The researchers used five surveys to assess participants’ mental health and well-being. These included a professional quality of life questionnaire that screened them for symptoms of PTSD and secondary stress and asked them to rate the level of satisfaction they derived from their work in the field hospital.

Participants were asked about the amount of social support in their lives and the coping methods they used, including healthier problem-focused tactics and maladaptive avoidance strategies such as denial, disengagement and self-medication with alcohol or drugs.

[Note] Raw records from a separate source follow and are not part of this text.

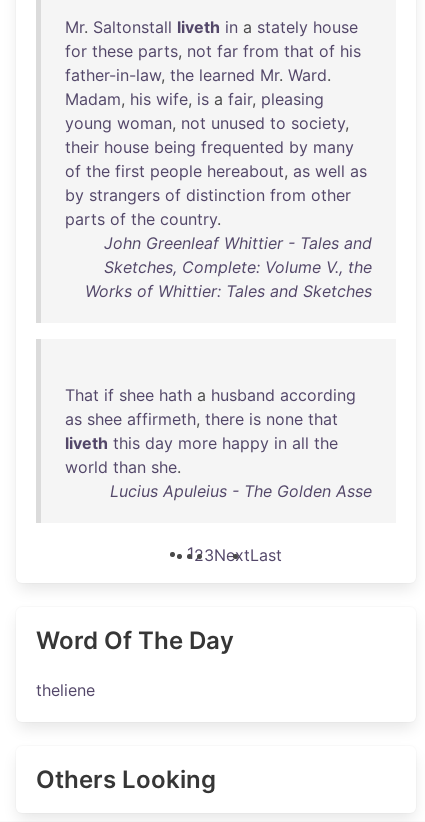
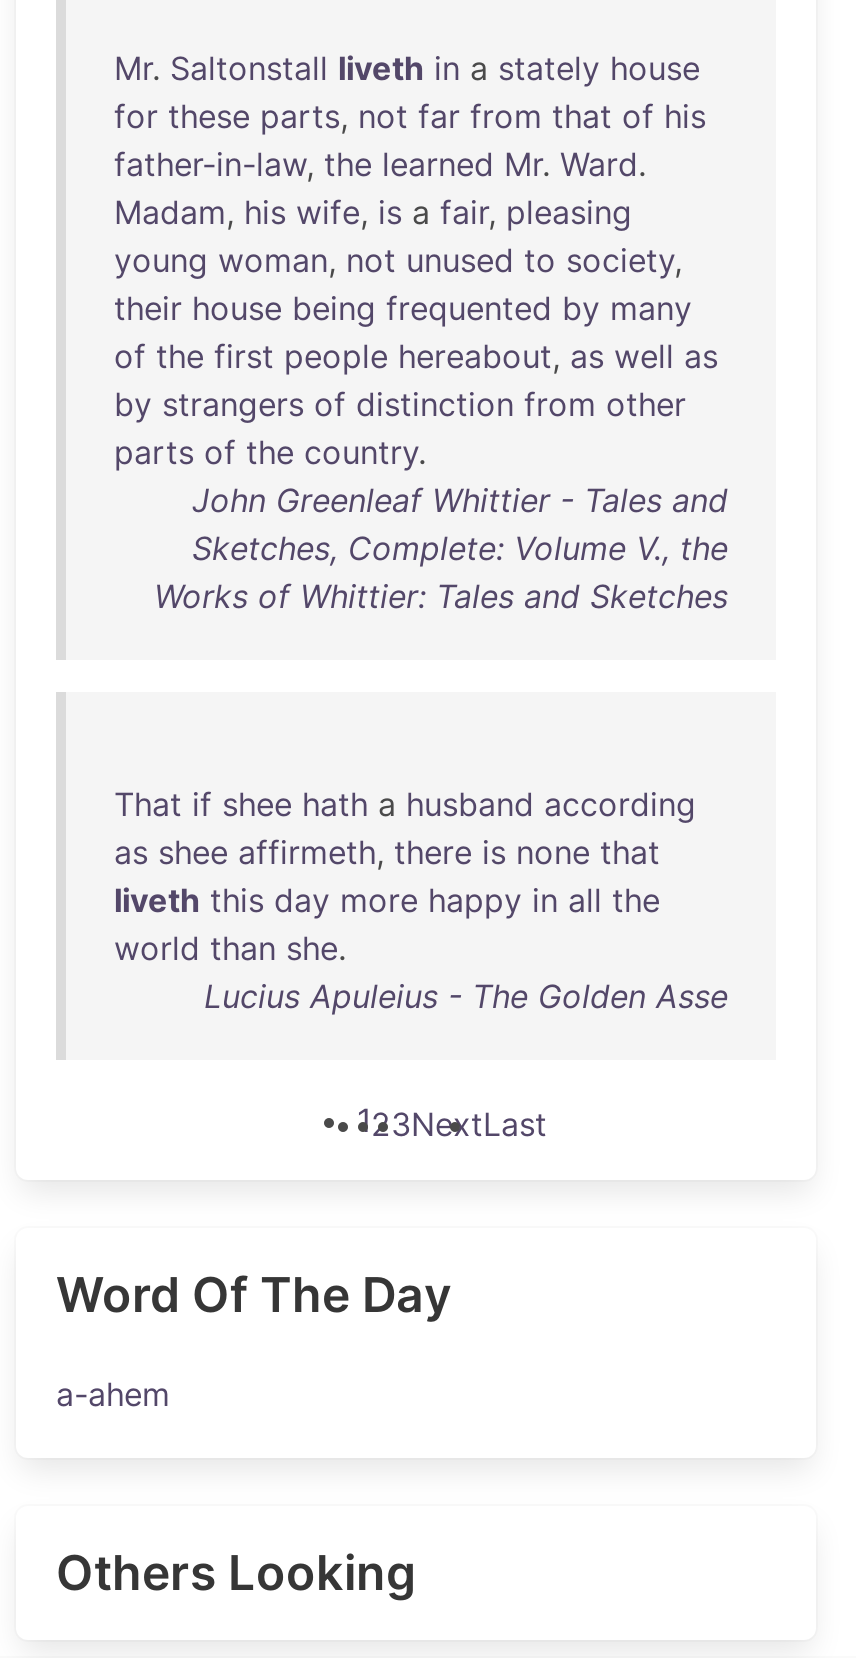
- theliene
+ a-ahem
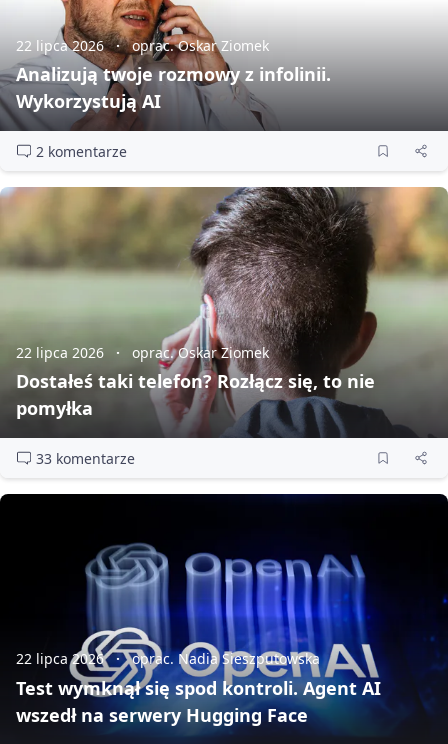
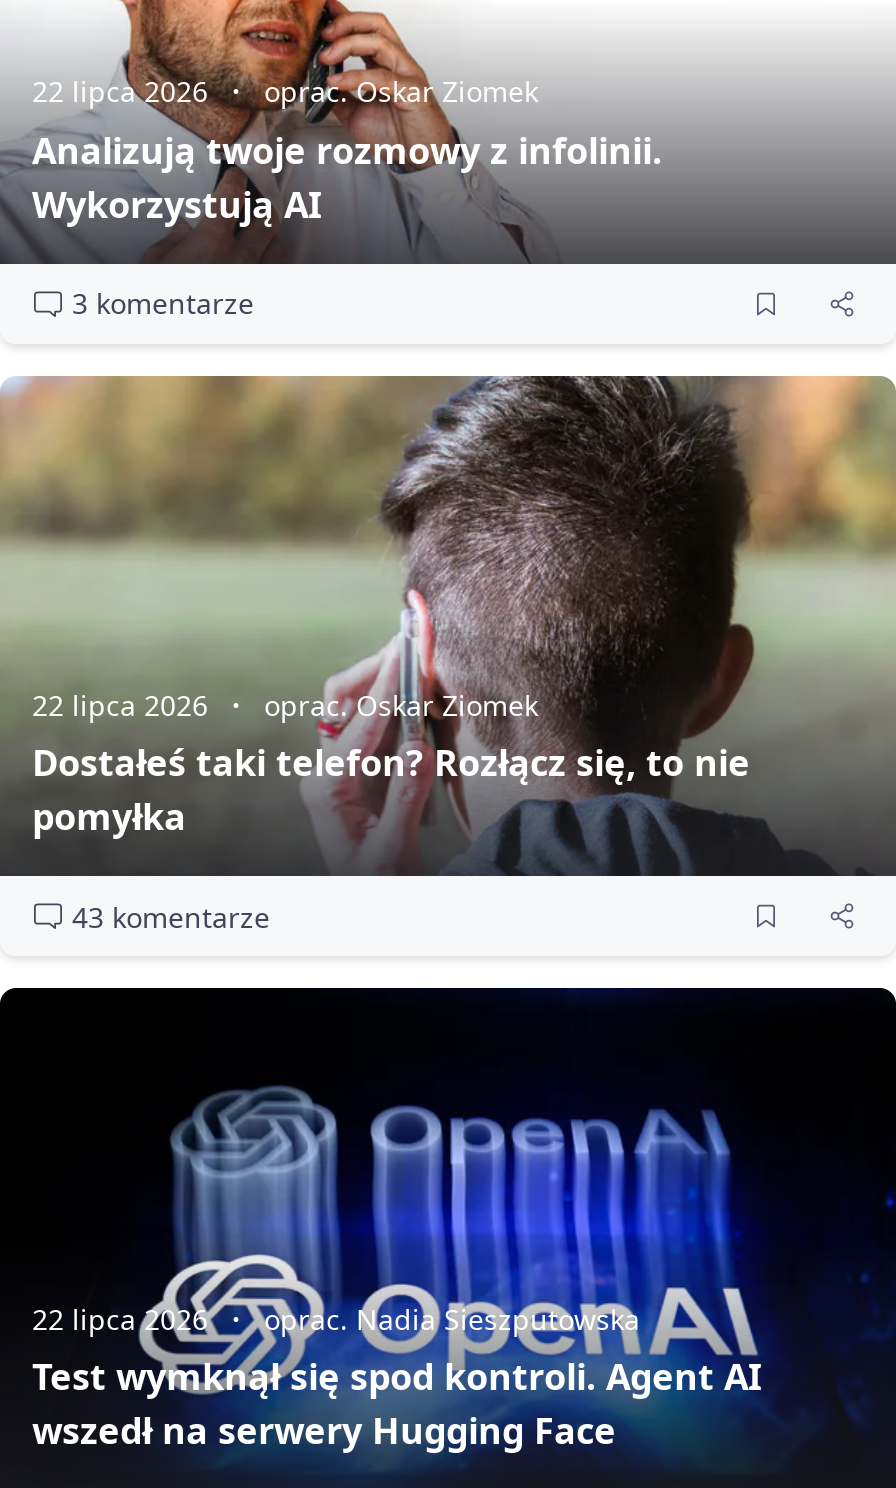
- 2 komentarze
+ 3 komentarze

- 33 komentarze
+ 43 komentarze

Most participants had mild to mild symptoms of burnout, but a significant number met clinical criteria for PTSD or secondary traumatic stress. Some reported working up to 70 hours a week, and the team found that working those hours or more significantly increased the risk of burnout and stress-related symptoms.

The strongest predictor of burnout, PTSD and secondary stress symptoms was the avoidance of emotional coping – tactics such as denying or disengaging from difficulties rather than focusing on solutions. Participants who used avoidance strategies and buried their feelings were at significantly higher risk for emotional distress.

“The findings support the need for interventions that mitigate the emotional fallout of these workers by building positive, problem-focused coping skills and social support,” Powell said. “People in these professions are at heightened risks of such problems at the best of times, and extraordinary circumstances such as those that have occurred during the pandemic greatly aggravate these risks.”

Powell’s co-authors were Arizona State University social work professor Shanondora Billiot; Kristen Elzey, former mental health consultant and staff care specialist at New York Presbyterian Hospital; registered nurse Amanda Brandon, also of NYPH; and Jenna Muller, a doctoral student at U. of I.

The research was supported by an Early Career Research Fellowship awarded to Billiot from the Gulf Research Program of the National Academy of Sciences, Engineering, and Medicine.

Source:

University of Illinois at Urbana-Champaign

Journal reference:

Powell, T. et al. (2022) The Cost of Care: Psychological Adjustment of Health Volunteers During the COVID-19 Pandemic. Traumatology An International Journal. doi.org/10.1037/trm0000387.